A decisão recorrida discorreu amplamente sobre a necessidade de interpelação do avalista como condição de exigibilidade da obrigação cambiária, dando eco a amplo debate doutrinário e jurisprudencial sobre a questão e, complementarmente, abordou a comunicação postal enviada pela portadora ao avalista, devolvida com a menção de objeto não reclamado, concluindo o não recebimento da declaração é imputável ao declaratário e, nessa medida, a interpelação foi validamente efetuada em momento anterior à propositura da execução.
É manifesto que esta questão é prévia e verdadeiramente prejudicial, portanto, só será necessário discutir juridicamente a necessidade de interpelação do avalista caso se conclua que este não foi, de facto, interpelado ao cumprimento da sua obrigação.
Consta da decisão, na parte relativa a fundamentos de facto, o seguinte quanto a esta questão:
- O executado/embargante foi interpelado para o pagamento da livrança em 05.01.2023, para a morada constante no contrato que o mesmo forneceu, conforme carta junta com a contestação cujo teor aqui se dá por integralmente reproduzido para os devidos efeitos legais;
- A carta remetida ao ora embargante, foi registada com aviso de recepção, tendo sido devolvida ao remetente com a indicação “objecto não reclamado”, como se constata da inscrição do respectivo envelope junto com a contestação cujo teor aqui se dá por integralmente reproduzido para os devidos efeitos legais.
Além desta enunciação autonomizada nos fundamentos de facto da decisão, outras referências foram feitas a propósito da mesma, no corpo dos fundamentos de direito da sentença, que talvez melhor estivessem contidas também nos elencos da fundamentação de facto, e que são:
- conforme se encontra documentado no contrato junto com a contestação, nos termos da cláusula 18ª, com o título “Comunicações, Avisos E Citação (Domicílio/sede), as partes, de boa-fé e livremente acordaram o seguinte:
( … )
As comunicações e os avisos escritos dirigidos pela -- aos demais contratantes serão sempre enviados para o endereço contante do presente contrato, devendo o contratante informar imediatamente a -- de qualquer alteração do referido endereço...

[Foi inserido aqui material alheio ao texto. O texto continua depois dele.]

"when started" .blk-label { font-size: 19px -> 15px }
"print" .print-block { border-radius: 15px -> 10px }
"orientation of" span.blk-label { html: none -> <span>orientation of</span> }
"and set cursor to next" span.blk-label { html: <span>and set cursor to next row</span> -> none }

- (...) a morada que o ora opoente forneceu à exequente, foi precisamente aquela para onde foi remetida a carta;
- (...) verifica-se que a carta foi enviada para o local que consta no contrato;
Em passagem anterior da decisão dissera-se ainda que (...) a morada para onde foi remetida essa carta é a mesma que consta na procuração subscrita pelo opoente e junta aos autos com a oposição.

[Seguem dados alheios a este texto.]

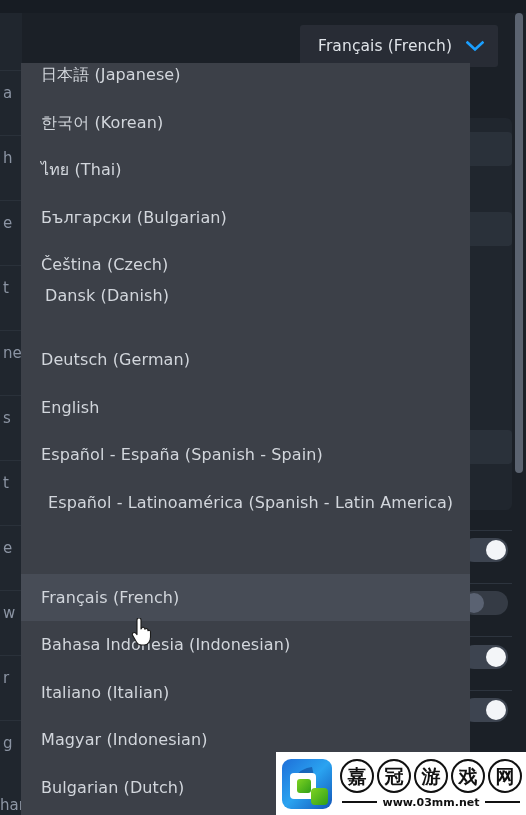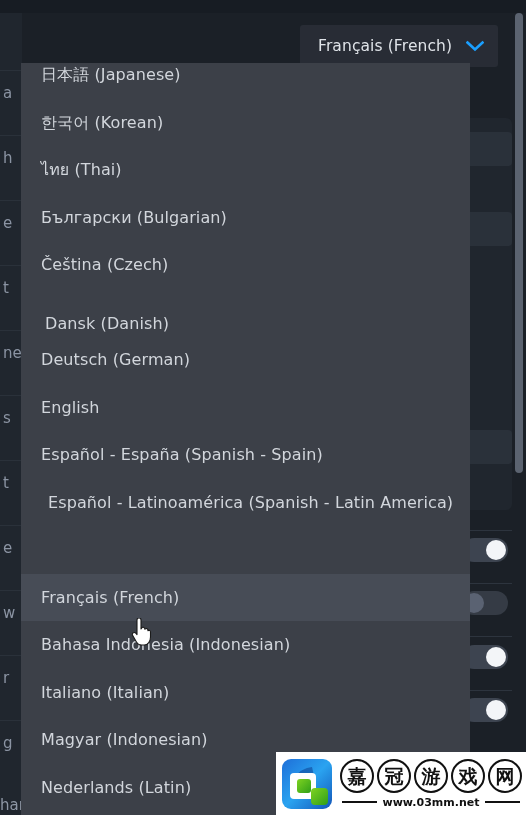"Dansk (Danish)" div.menu-item { top: 237px -> 209px }
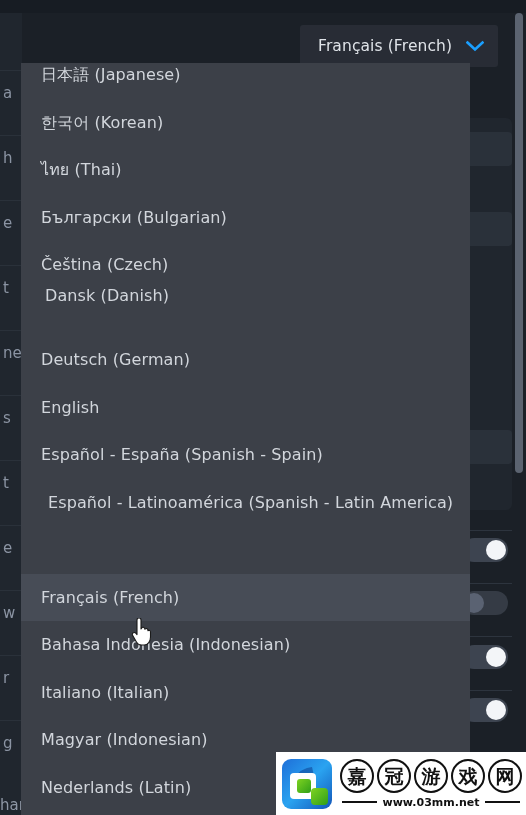"Nederlands (Latin)" div.menu-item { text: Nederlands (Latin -> Bulgarian (Dutch }
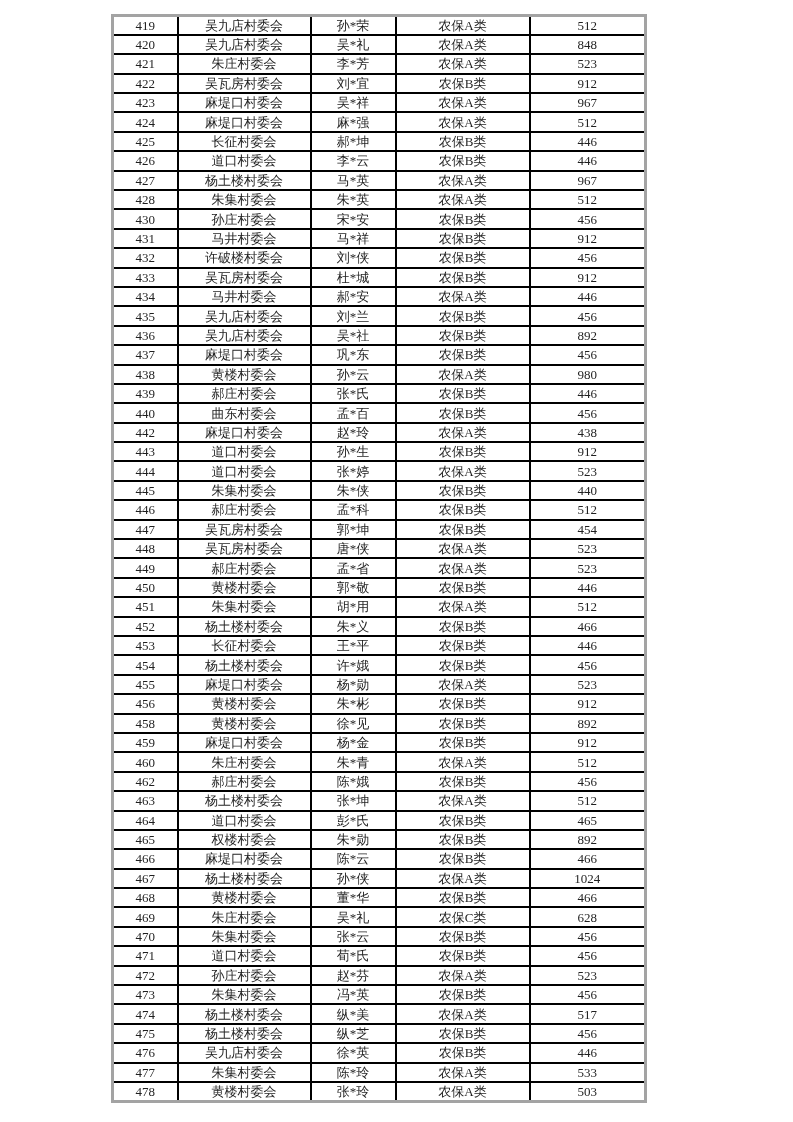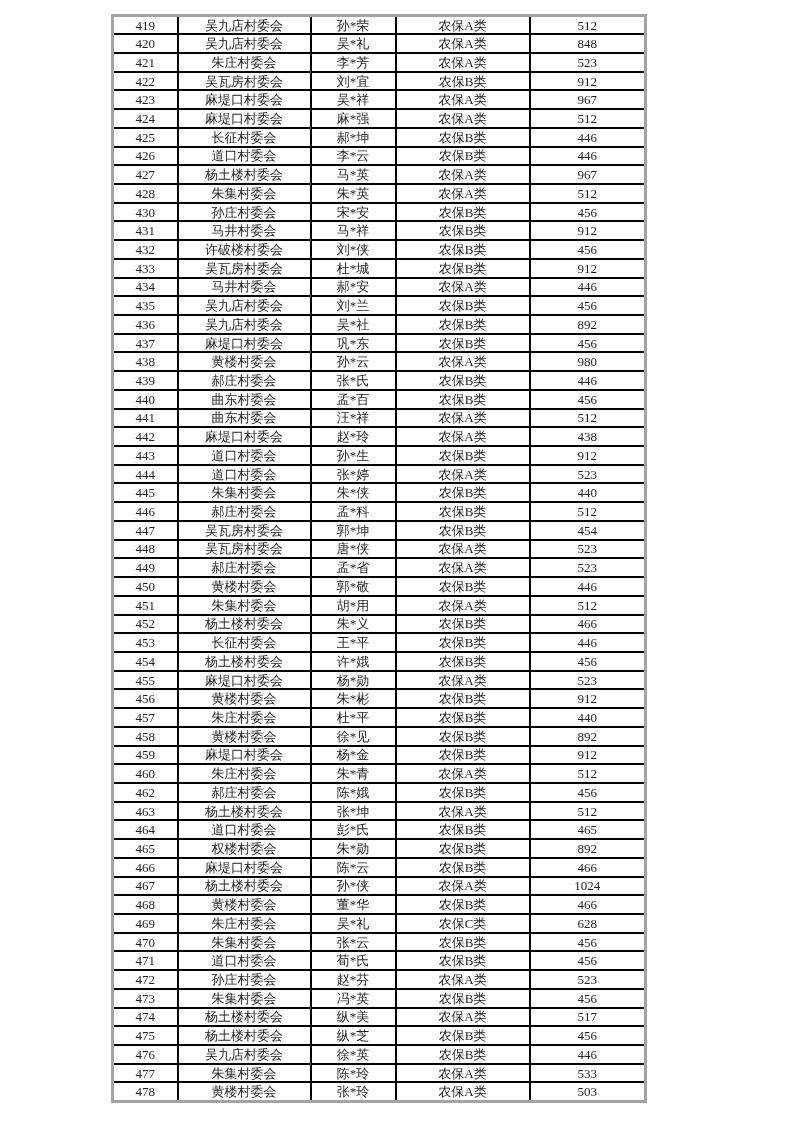"441" tr { html: <tr> <td>441</td> <td>曲东村委会</td> <td>汪*祥</td> <td>农保A类</td> <td>512</td> </tr> -> none }
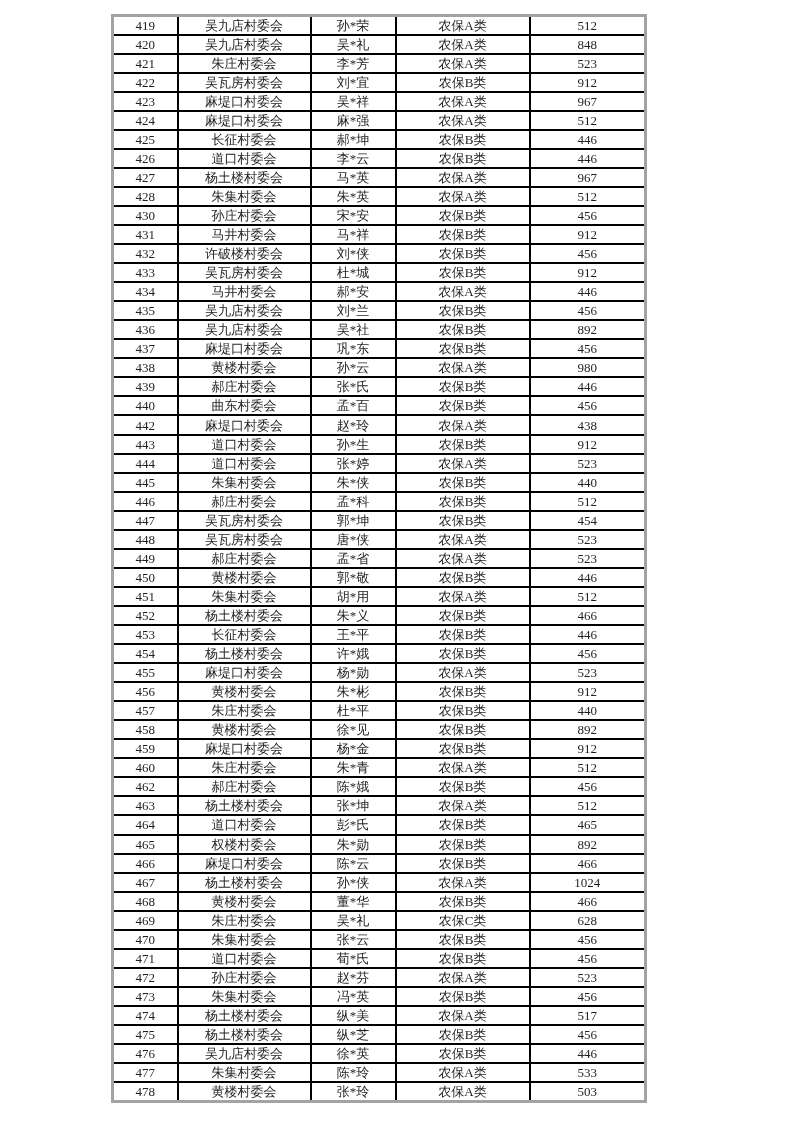"457" tr { html: <tr> <td>457</td> <td>朱庄村委会</td> <td>杜*平</td> <td>农保B类</td> <td>440</td> </tr> -> none }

Daqui concluiu o tribunal recorrido pela eficácia da declaração receptícia enviada, de conteúdo interpelatório.
Não havendo qualquer facto ou circunstância que permita afastar a correção desta asserção, designadamente qualquer invocação de comunicação de mudança de morada feita pelo devedor, ora recorrente, ou qualquer falha no envio da comunicação, deve ser mantida.
Isto é, deve considerar-se que o executado devedor foi válida e eficazmente interpelado, acolhendo-se, por uma questão de simplicidade, inteiramente a fundamentação constante da sentença a este propósito, que é a que decorre diretamente do disposto no art.º 224.º n.º 2 do Código Civil (CC), tendo em conta não tando a expressa a alusão factual a ter sido o avalista interpelado, conceito que deve ser remetido para o direito, mas por estar assente que a missiva em causa foi enviada para a morada do garante constante do contrato, sob forma registada, sem que tenha sido invocada qualquer alteração da mesma, vindo devolvida, por não reclamada.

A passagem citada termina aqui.